Garth Ennis, en fin de compte, déteste peut-être les mauvais comics de super-héros. Et, il déteste probablement la façon dont ce genre domine l’industrie des comics aux États-Unis. Mais au fond de lui, je sais qu’il les aime, ses enfoirés en costume bariolé.

Il pourrait répondre que The Boys existe essentiellement pour dégrader et souiller ses vieilles icônes frelaté. Mais, si The Boys était juste un moyen de taper sur les super-héros, la blague, ce serait éventé. The Boys n’est pas qu’une satire d’un genre, c’est aussi une métaphore percutante des maux de notre société.

Même si Garth Ennis nous raconte que c’est juste un délire subversif, je pense que le scénariste fait en réalité une constatation redoutable du complexe milito-industriel américain. J’imagine que les sentiments de Garth Ennis envers cette institution sont semblables à ceux qu’il ressent à l’égard des super-héros, un respect craintif quand l’emploi est sage, et une colère virulente face aux abus.

Garth Ennis s’imagine peut-être comme une personne acerbe qui cogne dur, à l’image de Butcher. Mais, en réalité, il ressemble plus à Hughie, le type sympa qui a des choses à reprocher au super-héros, mais qui les colle de tellement près qu’il se retrouve avec la figure pleine de… Enfin, vous verrez dans le comics.

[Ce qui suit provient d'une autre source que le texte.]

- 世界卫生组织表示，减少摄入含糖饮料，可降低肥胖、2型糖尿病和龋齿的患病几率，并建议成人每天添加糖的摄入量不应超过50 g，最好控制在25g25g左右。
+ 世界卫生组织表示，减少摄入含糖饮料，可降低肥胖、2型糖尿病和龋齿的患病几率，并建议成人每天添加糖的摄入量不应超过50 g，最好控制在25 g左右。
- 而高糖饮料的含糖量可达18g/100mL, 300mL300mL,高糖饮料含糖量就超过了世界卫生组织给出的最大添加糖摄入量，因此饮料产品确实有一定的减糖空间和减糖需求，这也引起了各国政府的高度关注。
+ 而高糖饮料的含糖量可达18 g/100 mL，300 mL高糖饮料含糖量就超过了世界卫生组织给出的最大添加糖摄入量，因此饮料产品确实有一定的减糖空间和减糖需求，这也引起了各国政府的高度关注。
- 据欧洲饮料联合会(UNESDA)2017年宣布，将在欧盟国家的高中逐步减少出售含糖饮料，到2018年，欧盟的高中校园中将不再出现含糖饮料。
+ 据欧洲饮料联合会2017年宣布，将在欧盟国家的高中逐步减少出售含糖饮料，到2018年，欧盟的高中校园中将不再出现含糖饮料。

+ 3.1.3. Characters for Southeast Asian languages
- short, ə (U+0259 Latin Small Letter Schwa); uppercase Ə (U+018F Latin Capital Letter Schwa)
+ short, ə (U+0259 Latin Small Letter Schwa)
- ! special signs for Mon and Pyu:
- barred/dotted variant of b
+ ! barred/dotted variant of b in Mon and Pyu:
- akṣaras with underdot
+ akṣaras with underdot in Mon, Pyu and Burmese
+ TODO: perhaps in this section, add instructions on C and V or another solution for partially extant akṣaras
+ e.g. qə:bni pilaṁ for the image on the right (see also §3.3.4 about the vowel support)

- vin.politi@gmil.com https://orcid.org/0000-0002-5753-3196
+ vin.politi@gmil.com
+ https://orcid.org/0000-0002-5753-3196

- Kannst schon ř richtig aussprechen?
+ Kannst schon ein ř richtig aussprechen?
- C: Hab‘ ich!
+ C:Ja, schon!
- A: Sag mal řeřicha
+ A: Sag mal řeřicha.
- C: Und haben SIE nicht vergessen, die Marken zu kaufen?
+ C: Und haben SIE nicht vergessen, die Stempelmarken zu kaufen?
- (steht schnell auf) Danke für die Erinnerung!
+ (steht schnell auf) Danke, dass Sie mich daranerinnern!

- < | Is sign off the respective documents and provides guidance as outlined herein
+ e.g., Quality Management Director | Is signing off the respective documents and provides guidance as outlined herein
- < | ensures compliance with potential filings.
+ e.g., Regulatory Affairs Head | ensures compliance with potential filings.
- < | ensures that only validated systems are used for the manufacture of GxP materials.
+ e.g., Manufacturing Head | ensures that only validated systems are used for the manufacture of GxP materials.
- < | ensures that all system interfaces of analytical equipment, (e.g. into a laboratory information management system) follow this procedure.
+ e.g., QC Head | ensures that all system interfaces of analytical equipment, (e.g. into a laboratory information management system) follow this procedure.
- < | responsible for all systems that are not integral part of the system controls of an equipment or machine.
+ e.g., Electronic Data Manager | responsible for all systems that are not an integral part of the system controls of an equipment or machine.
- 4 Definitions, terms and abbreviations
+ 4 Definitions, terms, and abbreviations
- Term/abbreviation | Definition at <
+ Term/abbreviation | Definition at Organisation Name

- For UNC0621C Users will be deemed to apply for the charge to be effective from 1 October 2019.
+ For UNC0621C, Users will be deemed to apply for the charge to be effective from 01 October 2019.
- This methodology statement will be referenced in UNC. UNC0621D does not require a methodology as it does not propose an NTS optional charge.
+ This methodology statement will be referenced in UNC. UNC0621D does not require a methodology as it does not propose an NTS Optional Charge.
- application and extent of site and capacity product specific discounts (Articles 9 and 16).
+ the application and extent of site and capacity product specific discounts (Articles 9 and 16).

The Boys (Intégrale - Tome 2) : Ça va saigner ! arrive chez nous, en France, en 2012 édité par Panini Comics. Le tome contient quatre chapitres, ce qui fait 16 issues à découvrir :

#15 - #18 : Good For The Soul

#19 - #22 : I Tell You No Lie, G.I.

#23 - #28 : We Gotta Go Now

#30 : Rodeo Fuck

Ce deuxième volume s’apprécie si vous avez une certaine tolérance face au dégueulasse, au contenu à caractère sexuelle et à l'humour féroce. Garth Ennis est l’un des scénaristes les plus agressifs de l'univers du comics et va démolir avec une rare radicalité le monde des supers-héros. Ce n'est même plus une question de burlesque. Les supers-slips sont décadents, psychopathes, névrosés et tout simplement irresponsables. Vous êtes prévenues, mais si vous en êtes au tome 2, c'est que vous en redemandez.

Ce second volume apporte une dose de vulnérabilité bienvenue aux personnages. Nous découvrons véritablement les conséquences psychologiques sur le comportement des supers-héros et sur la puissante firme Vought American. Hughie, notre jeune et sympathique écossais, découvre la véritable horreur qui se cache derrière certaines organisations de supers-héros comme les G-Men, parodie décadente et brisée des X-Men forcément. Le féroce leader, notre charismatique Billy Butcher, l'avait prévenu. Ce dernier est aussi plus nuancé dans ce second opus. Nous découvrons les blessures derrière son rictus, notamment face à une première confrontation verbale avec le Protecteur. Puis, la Crème nous dévoile son passé. Enfin, l'idylle entre Hughie et Stella se renforce.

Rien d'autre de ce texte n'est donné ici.